> [Work required]: Copies of all lines that contain "mesocycle" are needed; take them from the data below.

> [Saved entries]:
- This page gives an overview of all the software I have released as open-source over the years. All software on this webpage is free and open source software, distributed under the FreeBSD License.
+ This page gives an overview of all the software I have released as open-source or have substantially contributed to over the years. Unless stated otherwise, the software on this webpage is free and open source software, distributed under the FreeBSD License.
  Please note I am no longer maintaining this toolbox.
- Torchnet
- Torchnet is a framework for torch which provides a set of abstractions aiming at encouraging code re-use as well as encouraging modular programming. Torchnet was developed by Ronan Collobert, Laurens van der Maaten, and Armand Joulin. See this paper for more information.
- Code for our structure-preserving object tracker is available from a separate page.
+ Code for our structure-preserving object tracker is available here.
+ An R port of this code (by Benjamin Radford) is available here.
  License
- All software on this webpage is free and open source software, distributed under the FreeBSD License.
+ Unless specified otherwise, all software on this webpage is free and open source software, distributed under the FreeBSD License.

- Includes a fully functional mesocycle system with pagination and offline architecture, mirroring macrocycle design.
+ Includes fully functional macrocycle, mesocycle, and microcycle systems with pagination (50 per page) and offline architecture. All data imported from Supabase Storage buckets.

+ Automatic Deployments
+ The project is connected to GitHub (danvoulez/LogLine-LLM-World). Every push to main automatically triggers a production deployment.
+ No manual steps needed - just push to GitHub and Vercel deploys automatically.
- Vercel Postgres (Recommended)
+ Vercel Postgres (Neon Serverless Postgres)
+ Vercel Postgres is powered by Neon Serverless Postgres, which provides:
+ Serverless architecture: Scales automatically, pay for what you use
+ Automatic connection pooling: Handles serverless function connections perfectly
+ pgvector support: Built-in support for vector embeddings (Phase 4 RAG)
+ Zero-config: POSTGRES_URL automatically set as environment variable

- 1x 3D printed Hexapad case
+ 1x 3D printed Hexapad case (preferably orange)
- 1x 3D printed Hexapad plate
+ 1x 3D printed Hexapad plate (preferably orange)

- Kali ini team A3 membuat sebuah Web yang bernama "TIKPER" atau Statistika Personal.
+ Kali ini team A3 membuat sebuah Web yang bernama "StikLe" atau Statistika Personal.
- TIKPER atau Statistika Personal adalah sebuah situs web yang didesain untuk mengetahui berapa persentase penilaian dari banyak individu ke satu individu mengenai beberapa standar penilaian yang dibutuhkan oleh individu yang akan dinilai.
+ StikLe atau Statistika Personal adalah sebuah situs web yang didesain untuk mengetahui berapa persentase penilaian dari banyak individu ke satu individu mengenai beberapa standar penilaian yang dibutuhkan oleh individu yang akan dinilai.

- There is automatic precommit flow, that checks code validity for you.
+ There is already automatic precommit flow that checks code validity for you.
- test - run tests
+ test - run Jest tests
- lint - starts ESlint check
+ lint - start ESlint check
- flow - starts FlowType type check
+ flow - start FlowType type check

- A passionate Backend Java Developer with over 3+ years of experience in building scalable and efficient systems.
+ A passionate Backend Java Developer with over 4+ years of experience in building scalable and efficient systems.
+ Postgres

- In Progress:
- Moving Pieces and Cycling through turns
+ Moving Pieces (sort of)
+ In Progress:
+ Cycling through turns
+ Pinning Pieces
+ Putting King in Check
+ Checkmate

> [Exercise result]:
- Includes a fully functional mesocycle system with pagination and offline architecture, mirroring macrocycle design.
+ Includes fully functional macrocycle, mesocycle, and microcycle systems with pagination (50 per page) and offline architecture. All data imported from Supabase Storage buckets.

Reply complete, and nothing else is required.